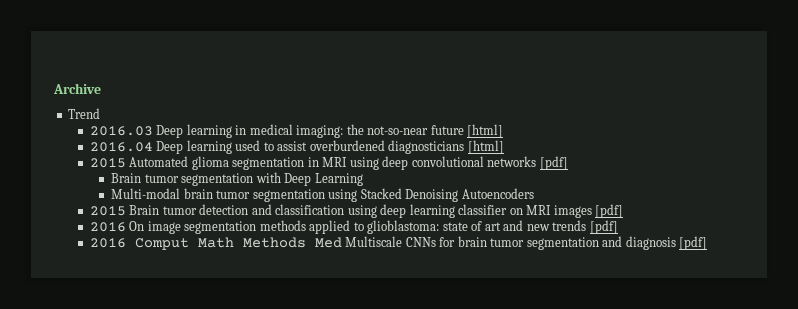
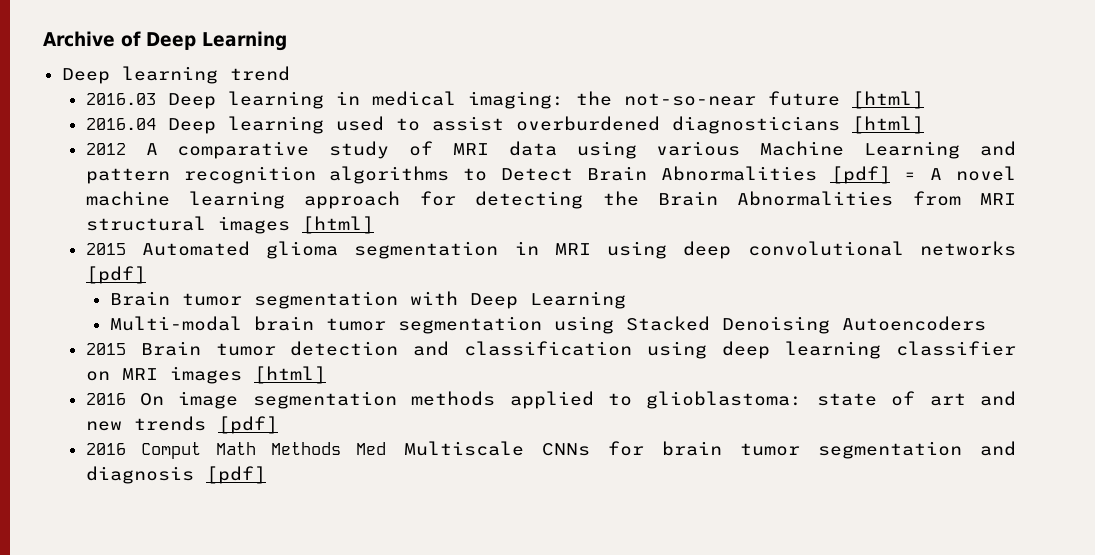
[68,108,101,119] // Trend -> [121,31,287,51] [61,66,290,84] of Deep Learning // Deep learning trend
(504, 147) none -> [85,141,1017,159] [85,166,1016,184] [85,191,1016,209] [85,216,374,234] // 2012 A comparative study of MRI data using various Machine Learning and pattern recognition algorithms to Detect Brain Abnormalities [pdf] = A novel machine learning approach for detecting the Brain Abnormalities from MRI structural images [html]
[595,204,624,218] [pdf] -> [253,366,326,384] [html]

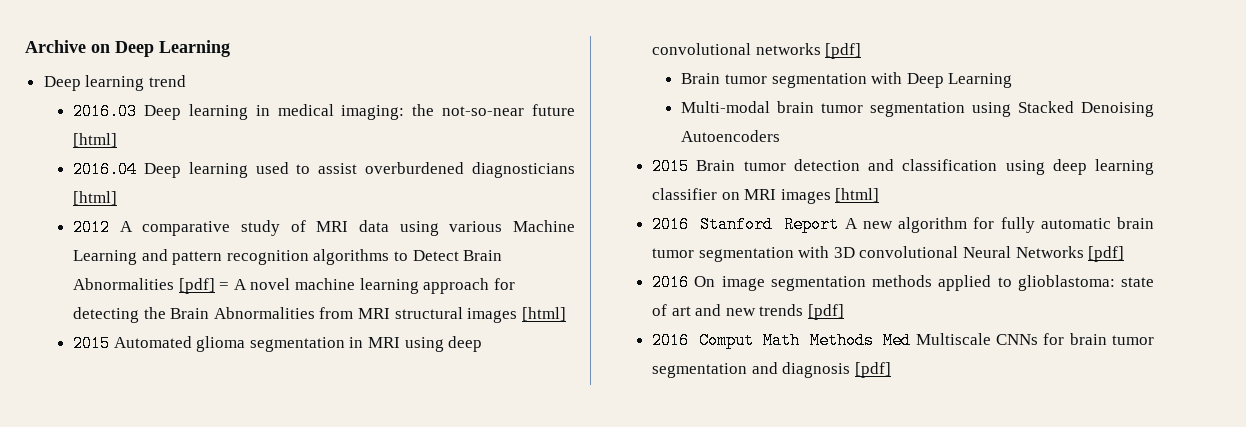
[121,31,141,47] of -> [91,44,110,53] on
(326, 375) none -> [652,216,1154,233] [652,246,1125,262] // 2016 Stanford Report A new algorithm for fully automatic brain tumor segmentation with 3D convolutional Neural Networks [pdf]

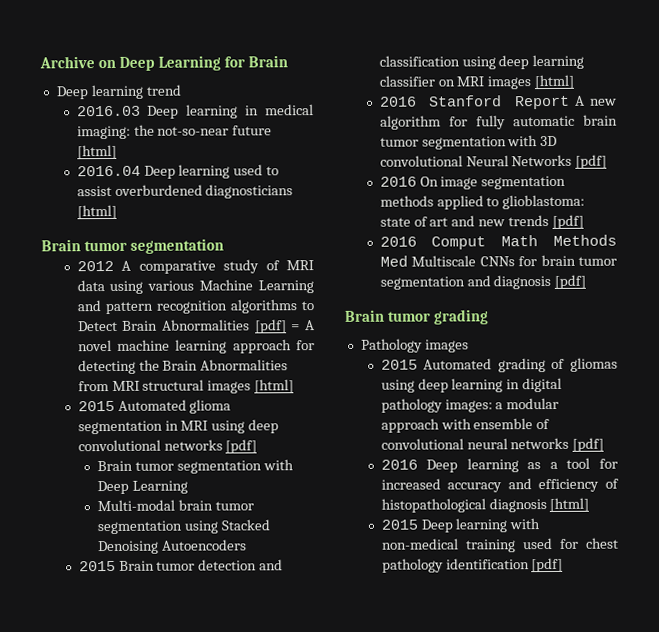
(230, 48) none -> [224,55,289,68] for Brain
(118, 198) none -> [41,238,224,254] // Brain tumor segmentation
(891, 370) none -> [344,309,489,325] [360,338,469,353] [380,357,618,373] [380,377,563,393] [380,397,560,413] [380,418,551,433] [380,437,605,452] [380,457,618,473] [380,478,619,493] [380,497,590,513] [380,518,541,533] [381,537,619,553] [381,557,564,573] // Brain tumor grading // Pathology images // 2015 Automated grading of gliomas using deep learning in digital pathology images: a modular approach with ensemble of convolutional neural networks [pdf] // 2016 Deep learning as a tool for increased accuracy and efficiency of histopathological diagnosis [html] // 2015 Deep learning with non-medical training used for chest pathology identification [pdf]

→ **Your assignment**:
Your job is to reproduce the material exactly. Keep pictures out of it.

→ **Task solution**:
[68,108,101,119] // Trend -> [121,31,287,51] [61,66,290,84] of Deep Learning // Deep learning trend
(504, 147) none -> [85,141,1017,159] [85,166,1016,184] [85,191,1016,209] [85,216,374,234] // 2012 A comparative study of MRI data using various Machine Learning and pattern recognition algorithms to Detect Brain Abnormalities [pdf] = A novel machine learning approach for detecting the Brain Abnormalities from MRI structural images [html]
[595,204,624,218] [pdf] -> [253,366,326,384] [html]

[121,31,141,47] of -> [91,44,110,53] on
(326, 375) none -> [652,216,1154,233] [652,246,1125,262] // 2016 Stanford Report A new algorithm for fully automatic brain tumor segmentation with 3D convolutional Neural Networks [pdf]

(230, 48) none -> [224,55,289,68] for Brain
(118, 198) none -> [41,238,224,254] // Brain tumor segmentation
(891, 370) none -> [344,309,489,325] [360,338,469,353] [380,357,618,373] [380,377,563,393] [380,397,560,413] [380,418,551,433] [380,437,605,452] [380,457,618,473] [380,478,619,493] [380,497,590,513] [380,518,541,533] [381,537,619,553] [381,557,564,573] // Brain tumor grading // Pathology images // 2015 Automated grading of gliomas using deep learning in digital pathology images: a modular approach with ensemble of convolutional neural networks [pdf] // 2016 Deep learning as a tool for increased accuracy and efficiency of histopathological diagnosis [html] // 2015 Deep learning with non-medical training used for chest pathology identification [pdf]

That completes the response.